A lentidão nas investigações das delações contra figuras como Aécio Neves e seu partido, o PSDB, indica uma má vontade por parte dos investigadores com delatores que insistem em expandir as apurações para o campo político da antiga oposição. Tal postura alcançou seu auge na ameaça pública de Sergio Moro de cancelar a delação de Leo Pinheiro (OAS), por este ter afirmado que as obras no famoso “tríplex” do Guarujá e no “sítio de Atibaia” frequentado pelo ex-presidente Lula foram meros agrados da empresa, não fruto de crime ou corrupção. Tal tipo de postura mandou um claro recado aos demais delatores: ou se incrimina Lula ou sua delação será desconsiderada e o réu permanecerá preso, revelando a dimensão político-partidária das investigações.
5. A aceitação de um estado de exceção jurídico
Na esteira da aceitação de prisões desnecessárias e da aberta perseguição criminal contra uma figura ou partido, as ações do juiz Sergio Moro foram questionadas na Justiça Federal. Em resposta ao requerimento apresentado, a quarta turma do TRF publicou uma decisão que revelou uma aceitação explícita de um estado de exceção jurídico, supostamente justificada pela situação “excepcional” que o Brasil enfrenta.
O TRF afirma em decisão colegiada que os processos da Lava Jato “trazem problemas inéditos e exigem soluções inéditas”, que superam “regramento genérico” legal brasileiro. Ou seja, admite que as leis podem ser flexibilizadas e soluções inovadoras podem ser encontradas para conduzir as investigações da Lava Jato. Essa aceitação do estado de exceção revela muito sobre o clima de caça às bruxas que se instalou no Brasil, em que não apenas a política, mas as próprias garantias legais e constitucionais podem ser superadas com o objetivo de garantir liberdade para a persecução criminal unidirecional.
6. O impacto eleitoral e nas instituições democráticas
Por fim, parece claro que a Operação Lava Jato adentrou de vez na esfera política ao realizar seguidas ações policiais e midiáticas na véspera das eleições municipais, em particular a denúncia espetaculosa (mas fragilmente fundamentada) contra Lula e a prisão de ex-ministros petistas.
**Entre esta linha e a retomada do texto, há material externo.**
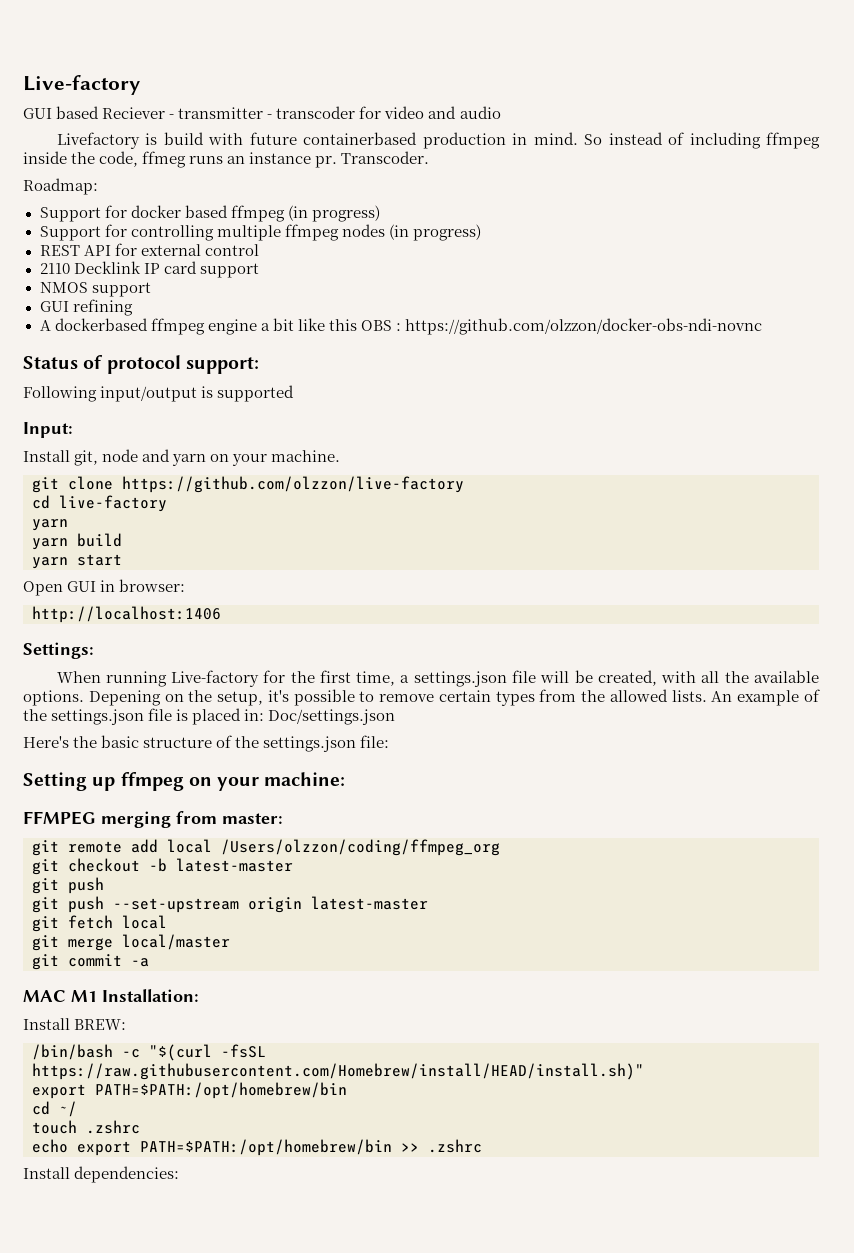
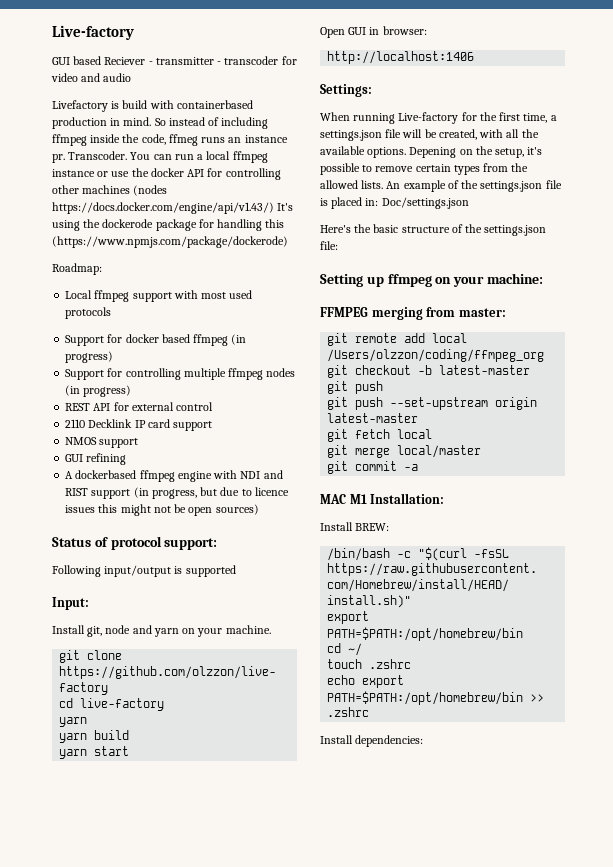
- Livefactory is build with future containerbased production in mind.
+ Livefactory is build with containerbased production in mind.
- Transcoder.
+ Transcoder. You can run a local ffmpeg instance or use the docker API for controlling other machines (nodes https://docs.docker.com/engine/api/v1.43/) It's using the dockerode package for handling this (https://www.npmjs.com/package/dockerode)
  Roadmap:
+ Local ffmpeg support with most used protocols
- A dockerbased ffmpeg engine a bit like this OBS : https://github.com/olzzon/docker-obs-ndi-novnc
+ A dockerbased ffmpeg engine with NDI and RIST support (in progress, but due to licence issues this might not be open sources)

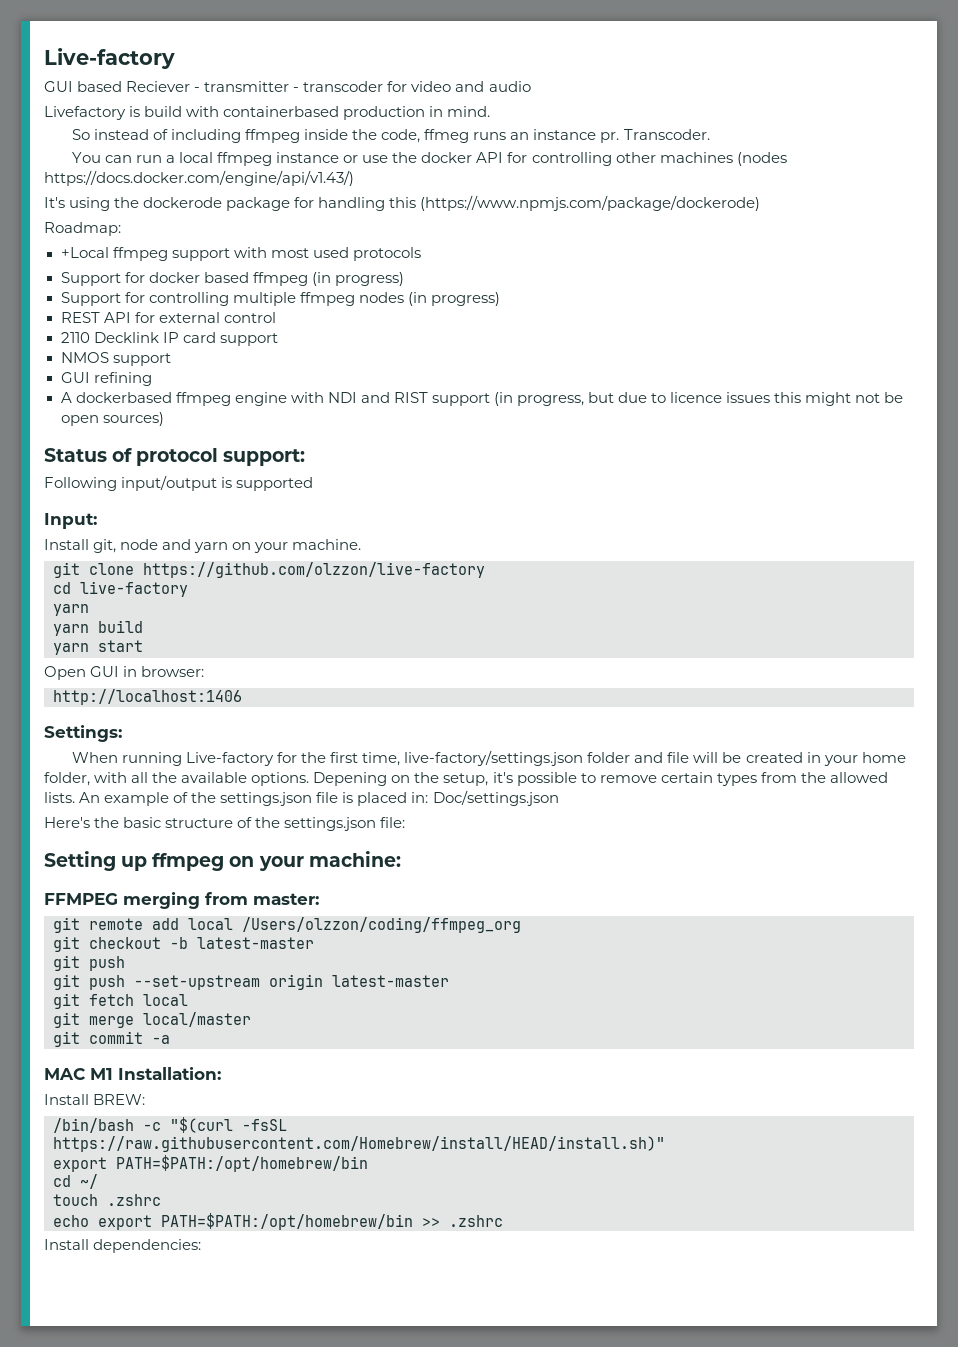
- Livefactory is build with containerbased production in mind. So instead of including ffmpeg inside the code, ffmeg runs an instance pr.
+ Livefactory is build with containerbased production in mind.
+ So instead of including ffmpeg inside the code, ffmeg runs an instance pr.
- Transcoder. You can run a local ffmpeg instance or use the docker API for controlling other machines (nodes https://docs.docker.com/engine/api/v1.43/) It's using the dockerode package for handling this (https://www.npmjs.com/package/dockerode)
+ Transcoder.
+ You can run a local ffmpeg instance or use the docker API for controlling other machines (nodes https://docs.docker.com/engine/api/v1.43/)
+ It's using the dockerode package for handling this (https://www.npmjs.com/package/dockerode)
- Local ffmpeg support with most used protocols
+ +Local ffmpeg support with most used protocols
- When running Live-factory for the first time, a settings.json file will be created, with all the available options.
+ When running Live-factory for the first time, live-factory/settings.json folder and file will be created in your home folder, with all the available options.

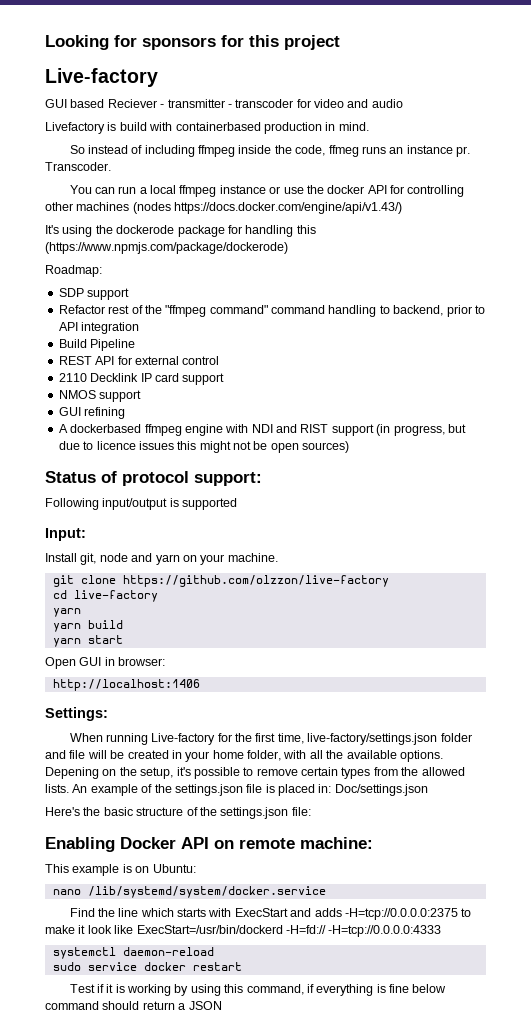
+ Looking for sponsors for this project
- +Local ffmpeg support with most used protocols
- Support for docker based ffmpeg (in progress)
- Support for controlling multiple ffmpeg nodes (in progress)
+ SDP support
+ Refactor rest of the "ffmpeg command" command handling to backend, prior to API integration
+ Build Pipeline
- Setting up ffmpeg on your machine:
- FFMPEG merging from master:
- git remote add local /Users/olzzon/coding/ffmpeg_org
- git checkout -b latest-master
- git push
- git push --set-upstream origin latest-master
- git fetch local
- git merge local/master
- git commit -a
- MAC M1 Installation:
- Install BREW:
- /bin/bash -c "$(curl -fsSL https://raw.githubusercontent.com/Homebrew/install/HEAD/install.sh)"
- export PATH=$PATH:/opt/homebrew/bin
- cd ~/
- touch .zshrc
- echo export PATH=$PATH:/opt/homebrew/bin >> .zshrc
- Install dependencies:
+ Enabling Docker API on remote machine:
+ This example is on Ubuntu:
+ nano /lib/systemd/system/docker.service
+ Find the line which starts with ExecStart and adds -H=tcp://0.0.0.0:2375 to make it look like ExecStart=/usr/bin/dockerd -H=fd:// -H=tcp://0.0.0.0:4333
+ systemctl daemon-reload
+ sudo service docker restart
+ Test if it is working by using this command, if everything is fine below command should return a JSON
Nenhuma denúncia foi apresentada contra integrantes de outros partidos, mesmo com os promotores possuindo farto material testemunhal para tal.
Ao deslegitimar a atividade política e se valer de um Estado de exceção jurídica para realizar prisões desnecessárias e denúncias puramente midiáticas, os procuradores da Lava Jato e o sistema jurídico brasileiro adentraram de vez a esfera partidária e se organizaram como um ator político fundamental, que ajudou a definir os resultados eleitorais em 2016. O crescimento de partidos da atual base de apoio do governo coincide com a completa imobilidade da operação em investigar tais partidos e seus líderes.
Se a Lava Jato deixa o legado positivo de escancarar uma parte das relações criminosas que fundamentavam o sistema eleitoral e político baseado no financiamento empresarial de campanhas, também parece nos legar uma institucionalidade jurídica mais frágil, típica de estados de exceção, e uma Justiça abertamente partidarizada, que indevidamente se tornou um agente político relevante.